▶ _INSTRUCTIONS FOR THE TASK_: In the listing below, find the line containing "- AL OESTE: MIDE" and the line containing "TOTAL DE XXXX". Repeat exactly those two lines and every line between them, nothing more.

··· RECORDS SUPPLIED ···

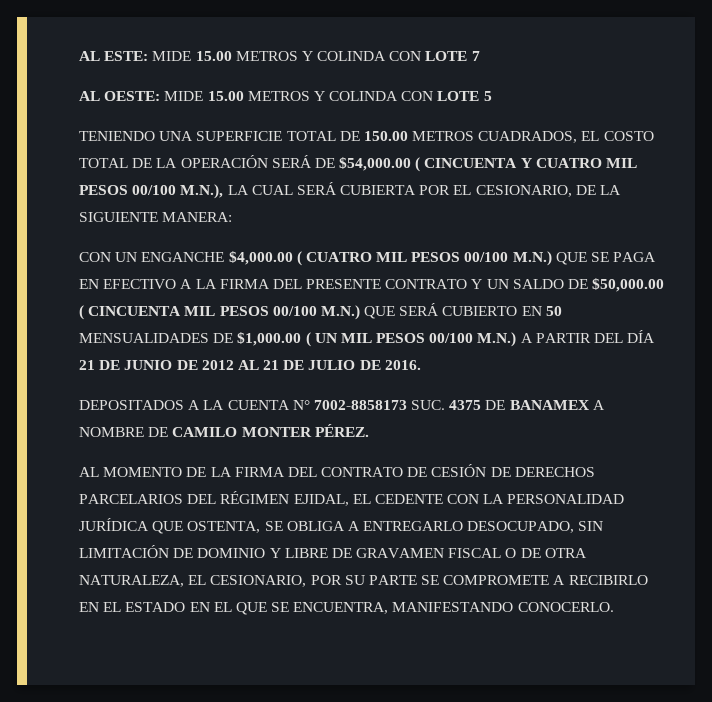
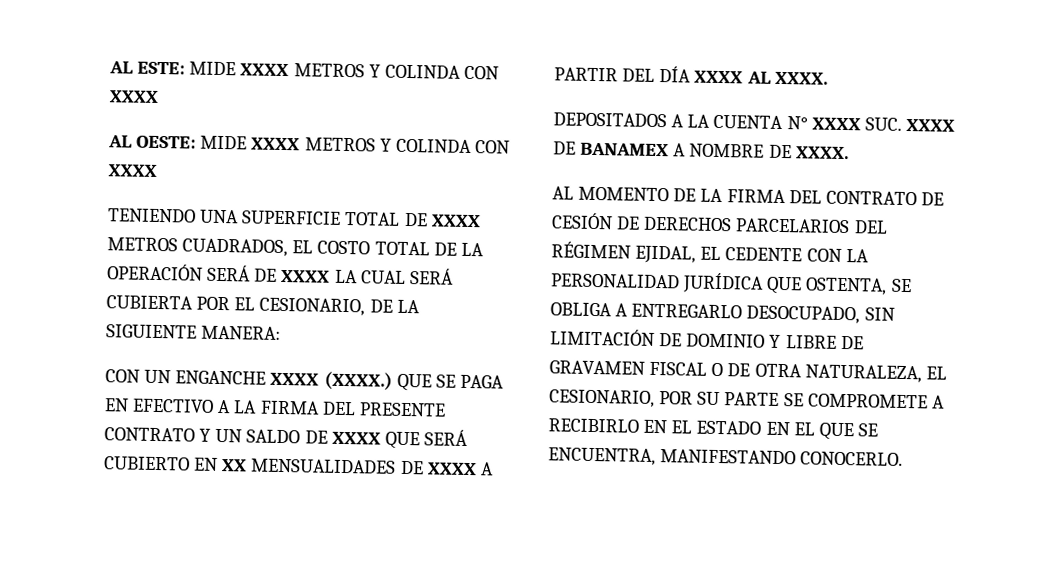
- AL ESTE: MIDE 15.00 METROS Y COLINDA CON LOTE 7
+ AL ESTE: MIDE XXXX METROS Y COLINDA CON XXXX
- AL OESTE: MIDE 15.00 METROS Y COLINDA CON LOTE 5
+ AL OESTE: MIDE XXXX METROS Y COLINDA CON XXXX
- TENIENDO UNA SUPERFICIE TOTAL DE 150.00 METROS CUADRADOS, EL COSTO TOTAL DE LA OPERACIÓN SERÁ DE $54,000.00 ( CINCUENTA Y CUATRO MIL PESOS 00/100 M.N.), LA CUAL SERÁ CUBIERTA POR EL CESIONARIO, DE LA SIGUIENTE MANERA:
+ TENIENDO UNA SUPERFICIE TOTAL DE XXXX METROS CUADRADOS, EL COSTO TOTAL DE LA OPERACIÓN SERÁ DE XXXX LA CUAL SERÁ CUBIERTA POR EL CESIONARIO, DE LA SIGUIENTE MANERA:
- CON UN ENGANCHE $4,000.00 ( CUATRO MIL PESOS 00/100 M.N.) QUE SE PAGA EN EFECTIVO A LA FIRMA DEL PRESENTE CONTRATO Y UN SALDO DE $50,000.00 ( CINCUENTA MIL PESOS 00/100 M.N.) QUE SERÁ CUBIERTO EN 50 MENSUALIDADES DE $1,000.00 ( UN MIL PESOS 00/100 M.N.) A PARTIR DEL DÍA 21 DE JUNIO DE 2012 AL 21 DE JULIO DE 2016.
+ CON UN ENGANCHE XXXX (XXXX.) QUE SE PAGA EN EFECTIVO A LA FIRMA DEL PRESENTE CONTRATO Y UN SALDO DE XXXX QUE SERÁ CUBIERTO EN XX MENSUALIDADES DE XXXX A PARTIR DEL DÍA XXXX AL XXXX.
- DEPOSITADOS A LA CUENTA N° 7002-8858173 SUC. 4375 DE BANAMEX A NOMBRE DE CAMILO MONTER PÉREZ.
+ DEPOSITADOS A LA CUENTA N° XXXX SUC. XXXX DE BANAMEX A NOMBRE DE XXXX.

···

▶ _SOLUTION FOR THIS EXERCISE_:
- AL OESTE: MIDE 15.00 METROS Y COLINDA CON LOTE 5
+ AL OESTE: MIDE XXXX METROS Y COLINDA CON XXXX
- TENIENDO UNA SUPERFICIE TOTAL DE 150.00 METROS CUADRADOS, EL COSTO TOTAL DE LA OPERACIÓN SERÁ DE $54,000.00 ( CINCUENTA Y CUATRO MIL PESOS 00/100 M.N.), LA CUAL SERÁ CUBIERTA POR EL CESIONARIO, DE LA SIGUIENTE MANERA:
+ TENIENDO UNA SUPERFICIE TOTAL DE XXXX METROS CUADRADOS, EL COSTO TOTAL DE LA OPERACIÓN SERÁ DE XXXX LA CUAL SERÁ CUBIERTA POR EL CESIONARIO, DE LA SIGUIENTE MANERA:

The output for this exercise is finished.